Copy each line below in which the string "none" appears.

##############################

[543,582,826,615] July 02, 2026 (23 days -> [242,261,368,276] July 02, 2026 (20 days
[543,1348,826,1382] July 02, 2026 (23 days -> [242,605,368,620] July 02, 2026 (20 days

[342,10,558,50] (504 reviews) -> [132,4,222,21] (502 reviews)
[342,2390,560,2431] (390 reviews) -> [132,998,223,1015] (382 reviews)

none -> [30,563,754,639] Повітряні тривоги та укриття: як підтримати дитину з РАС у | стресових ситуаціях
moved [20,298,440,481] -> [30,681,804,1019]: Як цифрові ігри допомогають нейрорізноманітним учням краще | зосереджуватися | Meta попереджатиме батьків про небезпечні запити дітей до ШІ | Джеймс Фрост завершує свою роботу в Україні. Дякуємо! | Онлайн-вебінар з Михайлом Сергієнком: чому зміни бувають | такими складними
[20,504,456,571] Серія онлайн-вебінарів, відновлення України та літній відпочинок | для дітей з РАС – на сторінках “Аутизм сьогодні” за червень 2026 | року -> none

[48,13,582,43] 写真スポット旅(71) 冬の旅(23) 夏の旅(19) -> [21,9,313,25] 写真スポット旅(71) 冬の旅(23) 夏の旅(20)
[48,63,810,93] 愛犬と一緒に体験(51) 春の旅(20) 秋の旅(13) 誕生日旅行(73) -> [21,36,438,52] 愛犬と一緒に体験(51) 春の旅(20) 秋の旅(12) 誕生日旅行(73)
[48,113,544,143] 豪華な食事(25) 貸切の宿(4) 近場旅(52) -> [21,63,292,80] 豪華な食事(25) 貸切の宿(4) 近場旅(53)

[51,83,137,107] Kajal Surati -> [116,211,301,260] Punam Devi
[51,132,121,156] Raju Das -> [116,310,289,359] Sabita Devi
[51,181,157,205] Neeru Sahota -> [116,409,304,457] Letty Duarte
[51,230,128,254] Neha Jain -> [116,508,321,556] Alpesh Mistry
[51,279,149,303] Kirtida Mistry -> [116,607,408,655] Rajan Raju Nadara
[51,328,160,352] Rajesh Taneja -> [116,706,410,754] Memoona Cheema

##############################

§ **TASK RESPONSE**:
none -> [30,563,754,639] Повітряні тривоги та укриття: як підтримати дитину з РАС у | стресових ситуаціях
[20,504,456,571] Серія онлайн-вебінарів, відновлення України та літній відпочинок | для дітей з РАС – на сторінках “Аутизм сьогодні” за червень 2026 | року -> none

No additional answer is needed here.